### The problem
Only the lines from the beginning of the data through the line holding "(339, 204) none" belong in the answer, printed exactly and without pictures.

*** Opening Extracted material ***

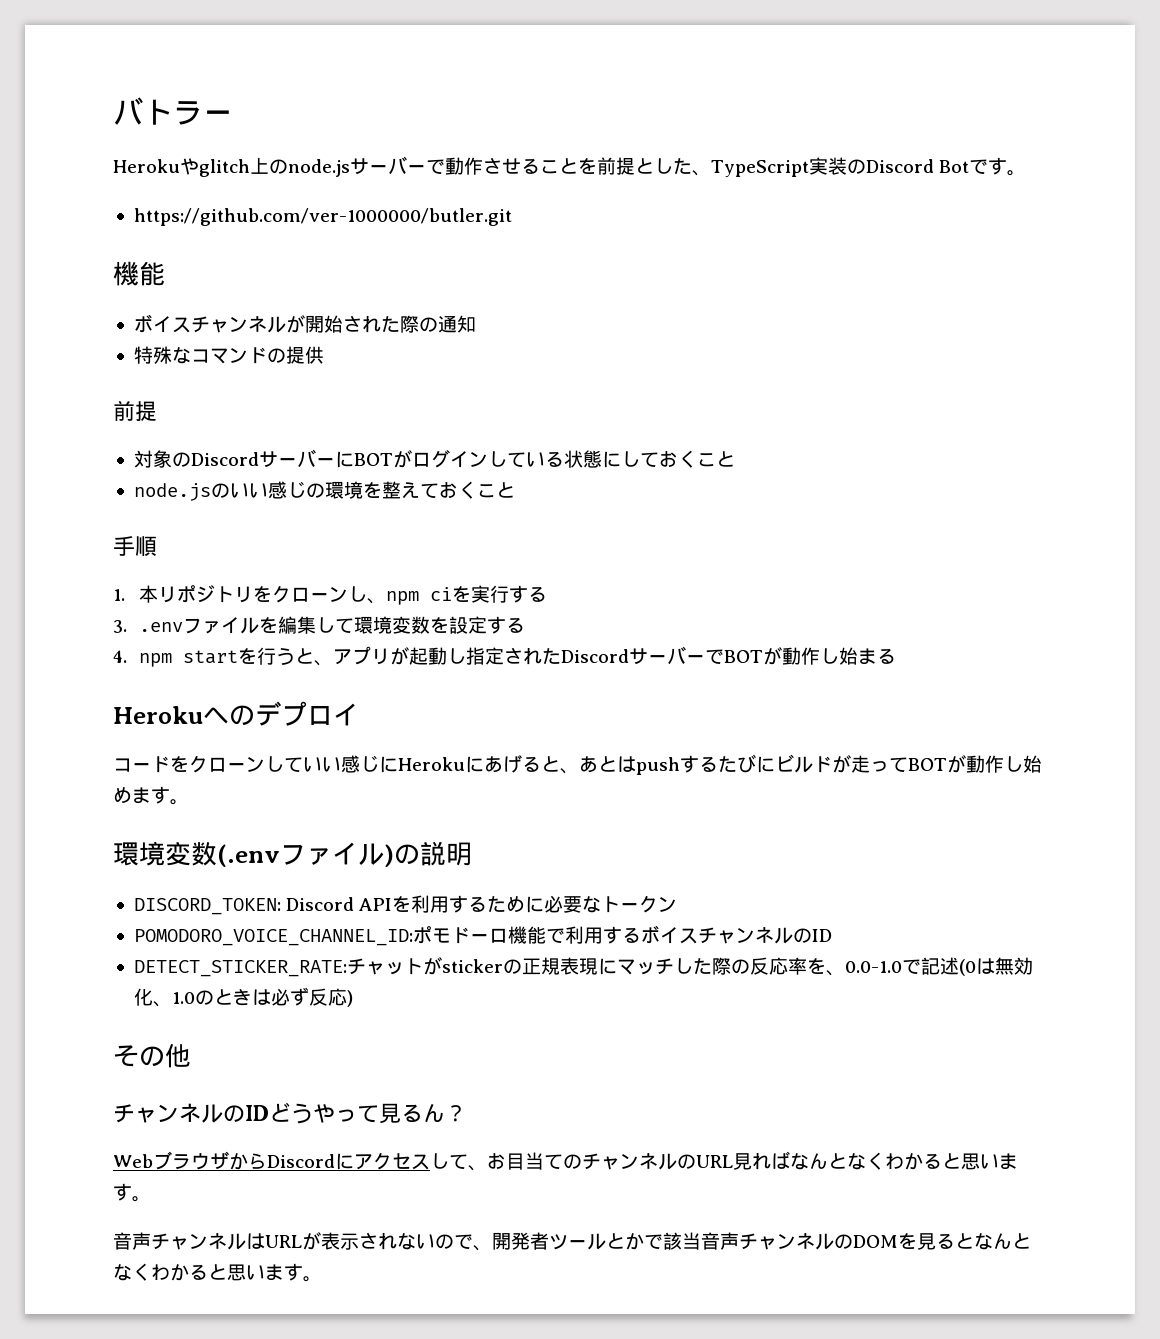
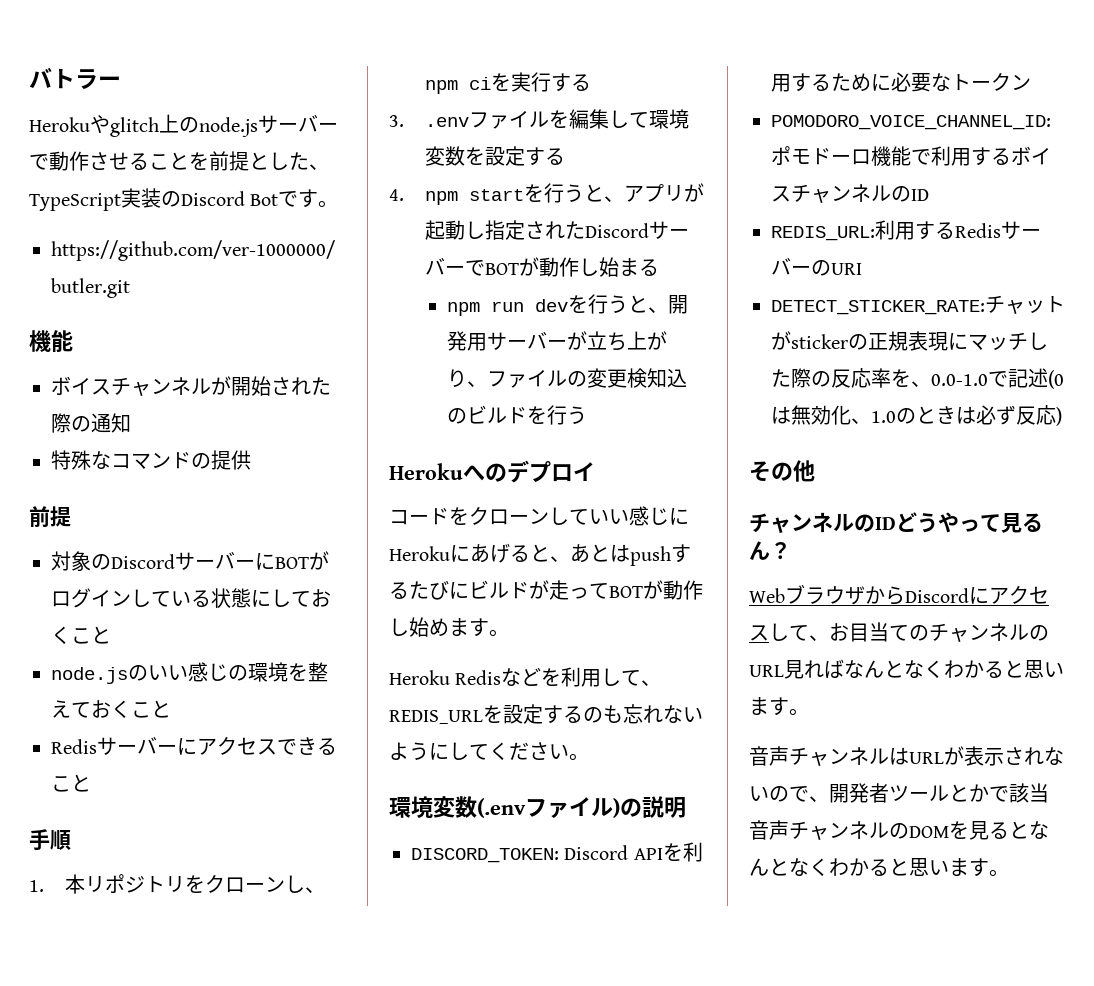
(515, 490) none -> [51,736,337,755] [51,774,91,792] // Redisサーバーにアクセスできること
(896, 656) none -> [447,294,689,316] [447,331,668,351] [447,368,688,388] [447,405,588,425] // npm run devを行うと、開発用サーバーが立ち上がり、ファイルの変更検知込のビルドを行う
(189, 802) none -> [389,667,662,687] [389,704,703,724] [389,742,589,761] // Heroku Redisなどを利用して、REDIS_URLを設定するのも忘れないようにしてください。
(832, 935) none -> [771,220,1041,241] [771,258,862,276] // REDIS_URL:利用するRedisサーバーのURI

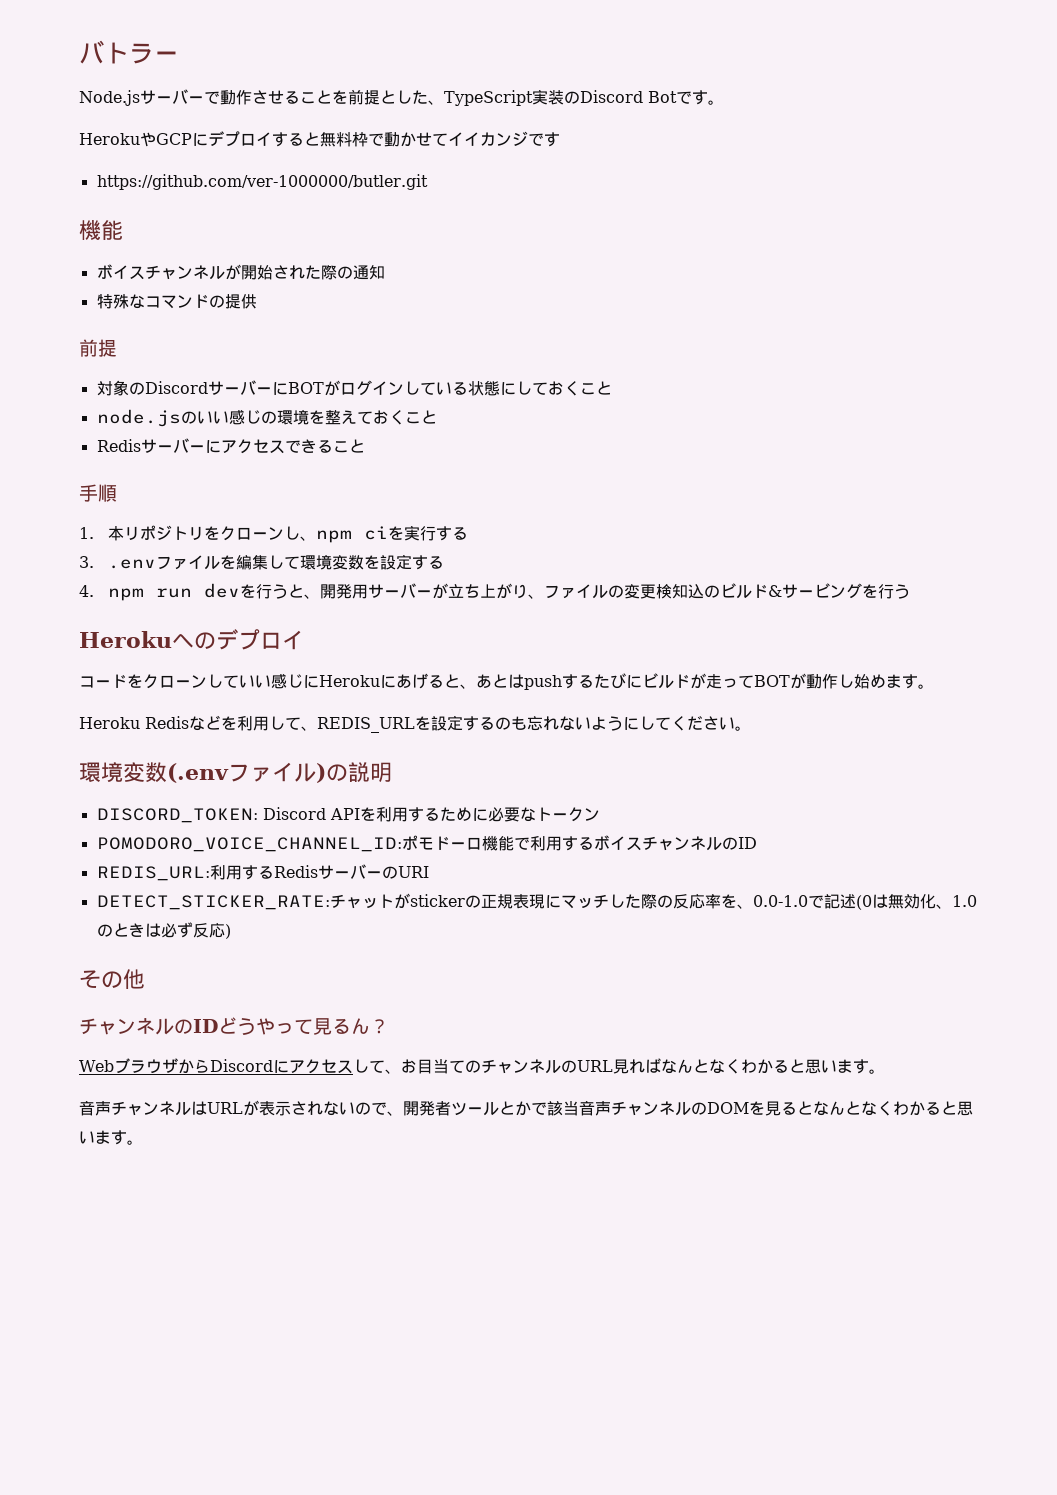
[29,114,258,137] Herokuやglitch上のnode.js -> [79,90,140,106] Node.js
(339, 204) none -> [79,131,560,147] // HerokuやGCPにデプロイすると無料枠で動かせてイイカンジです
[469,183,705,203] [425,220,690,240] [425,257,660,277] [447,302,481,316] startを行うと、アプリが起動し指定されたDiscordサーバーでBOTが動作し始まる // npm -> (144, 594) none
(528, 415) none -> [767,583,862,599] &サービング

*** Closing Extracted material ***

### Response for this exercise
(515, 490) none -> [51,736,337,755] [51,774,91,792] // Redisサーバーにアクセスできること
(896, 656) none -> [447,294,689,316] [447,331,668,351] [447,368,688,388] [447,405,588,425] // npm run devを行うと、開発用サーバーが立ち上がり、ファイルの変更検知込のビルドを行う
(189, 802) none -> [389,667,662,687] [389,704,703,724] [389,742,589,761] // Heroku Redisなどを利用して、REDIS_URLを設定するのも忘れないようにしてください。
(832, 935) none -> [771,220,1041,241] [771,258,862,276] // REDIS_URL:利用するRedisサーバーのURI

[29,114,258,137] Herokuやglitch上のnode.js -> [79,90,140,106] Node.js
(339, 204) none -> [79,131,560,147] // HerokuやGCPにデプロイすると無料枠で動かせてイイカンジです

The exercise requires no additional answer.